Work task ::
From the listing below, set down exactly the lines between the one holding "Linessa- Zephyr Mage | color: #8c8d8b" and the one holding "Heartwood Storyteller | All: 4.88 -> 3.88", inclusive. No other line is wanted.

Material shown ::
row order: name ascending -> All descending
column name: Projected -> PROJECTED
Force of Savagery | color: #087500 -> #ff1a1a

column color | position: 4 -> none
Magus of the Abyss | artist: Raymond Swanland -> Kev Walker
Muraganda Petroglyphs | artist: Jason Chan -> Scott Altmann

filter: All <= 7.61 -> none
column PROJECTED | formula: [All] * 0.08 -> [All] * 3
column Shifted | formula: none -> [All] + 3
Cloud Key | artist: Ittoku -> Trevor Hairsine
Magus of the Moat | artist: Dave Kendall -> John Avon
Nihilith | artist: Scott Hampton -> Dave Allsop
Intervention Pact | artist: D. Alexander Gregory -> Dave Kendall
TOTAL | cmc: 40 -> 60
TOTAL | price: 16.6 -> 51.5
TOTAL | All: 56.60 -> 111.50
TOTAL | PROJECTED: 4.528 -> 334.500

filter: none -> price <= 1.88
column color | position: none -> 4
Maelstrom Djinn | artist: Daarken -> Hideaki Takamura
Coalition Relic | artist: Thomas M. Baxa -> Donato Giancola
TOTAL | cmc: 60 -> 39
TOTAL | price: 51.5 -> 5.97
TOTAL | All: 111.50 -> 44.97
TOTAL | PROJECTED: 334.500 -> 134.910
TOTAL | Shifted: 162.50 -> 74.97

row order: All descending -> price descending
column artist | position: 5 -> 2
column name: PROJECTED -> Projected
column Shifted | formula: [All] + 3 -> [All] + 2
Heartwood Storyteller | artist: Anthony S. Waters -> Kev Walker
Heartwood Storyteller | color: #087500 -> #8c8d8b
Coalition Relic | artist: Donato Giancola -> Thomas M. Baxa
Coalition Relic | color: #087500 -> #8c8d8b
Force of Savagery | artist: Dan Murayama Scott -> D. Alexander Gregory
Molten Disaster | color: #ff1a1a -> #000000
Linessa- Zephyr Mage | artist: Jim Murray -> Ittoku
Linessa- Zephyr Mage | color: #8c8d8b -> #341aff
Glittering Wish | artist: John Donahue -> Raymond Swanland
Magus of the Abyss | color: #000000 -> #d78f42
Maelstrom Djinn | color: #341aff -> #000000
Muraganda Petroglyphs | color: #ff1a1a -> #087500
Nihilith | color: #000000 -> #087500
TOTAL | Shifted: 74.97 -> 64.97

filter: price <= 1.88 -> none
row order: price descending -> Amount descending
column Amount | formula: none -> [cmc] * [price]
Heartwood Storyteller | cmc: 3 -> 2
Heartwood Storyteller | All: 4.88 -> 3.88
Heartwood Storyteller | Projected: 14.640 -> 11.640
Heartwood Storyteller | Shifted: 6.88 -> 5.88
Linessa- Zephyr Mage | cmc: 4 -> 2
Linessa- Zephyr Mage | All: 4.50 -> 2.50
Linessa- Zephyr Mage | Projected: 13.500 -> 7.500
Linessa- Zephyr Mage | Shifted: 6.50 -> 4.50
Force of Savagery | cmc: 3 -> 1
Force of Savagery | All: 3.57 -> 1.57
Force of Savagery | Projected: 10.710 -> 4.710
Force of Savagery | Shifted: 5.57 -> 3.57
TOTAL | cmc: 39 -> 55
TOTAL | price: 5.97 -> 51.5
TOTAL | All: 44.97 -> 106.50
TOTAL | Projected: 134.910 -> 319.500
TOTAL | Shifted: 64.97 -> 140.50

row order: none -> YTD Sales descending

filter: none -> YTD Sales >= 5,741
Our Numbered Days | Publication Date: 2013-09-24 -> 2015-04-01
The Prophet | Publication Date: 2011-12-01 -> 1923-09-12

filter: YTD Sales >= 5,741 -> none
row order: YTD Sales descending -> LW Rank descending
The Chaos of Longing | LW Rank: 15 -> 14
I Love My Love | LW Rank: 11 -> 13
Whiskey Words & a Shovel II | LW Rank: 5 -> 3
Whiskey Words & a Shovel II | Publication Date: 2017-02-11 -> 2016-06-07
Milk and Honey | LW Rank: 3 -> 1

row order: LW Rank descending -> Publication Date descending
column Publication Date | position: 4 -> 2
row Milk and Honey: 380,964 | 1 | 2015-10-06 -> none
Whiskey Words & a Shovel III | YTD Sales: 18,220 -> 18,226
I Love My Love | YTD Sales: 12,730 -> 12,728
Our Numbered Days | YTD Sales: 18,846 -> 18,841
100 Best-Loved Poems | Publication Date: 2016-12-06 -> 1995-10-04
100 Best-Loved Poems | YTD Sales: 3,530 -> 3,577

Exercise response ::
Linessa- Zephyr Mage | color: #8c8d8b -> #341aff
Glittering Wish | artist: John Donahue -> Raymond Swanland
Magus of the Abyss | color: #000000 -> #d78f42
Maelstrom Djinn | color: #341aff -> #000000
Muraganda Petroglyphs | color: #ff1a1a -> #087500
Nihilith | color: #000000 -> #087500
TOTAL | Shifted: 74.97 -> 64.97

filter: price <= 1.88 -> none
row order: price descending -> Amount descending
column Amount | formula: none -> [cmc] * [price]
Heartwood Storyteller | cmc: 3 -> 2
Heartwood Storyteller | All: 4.88 -> 3.88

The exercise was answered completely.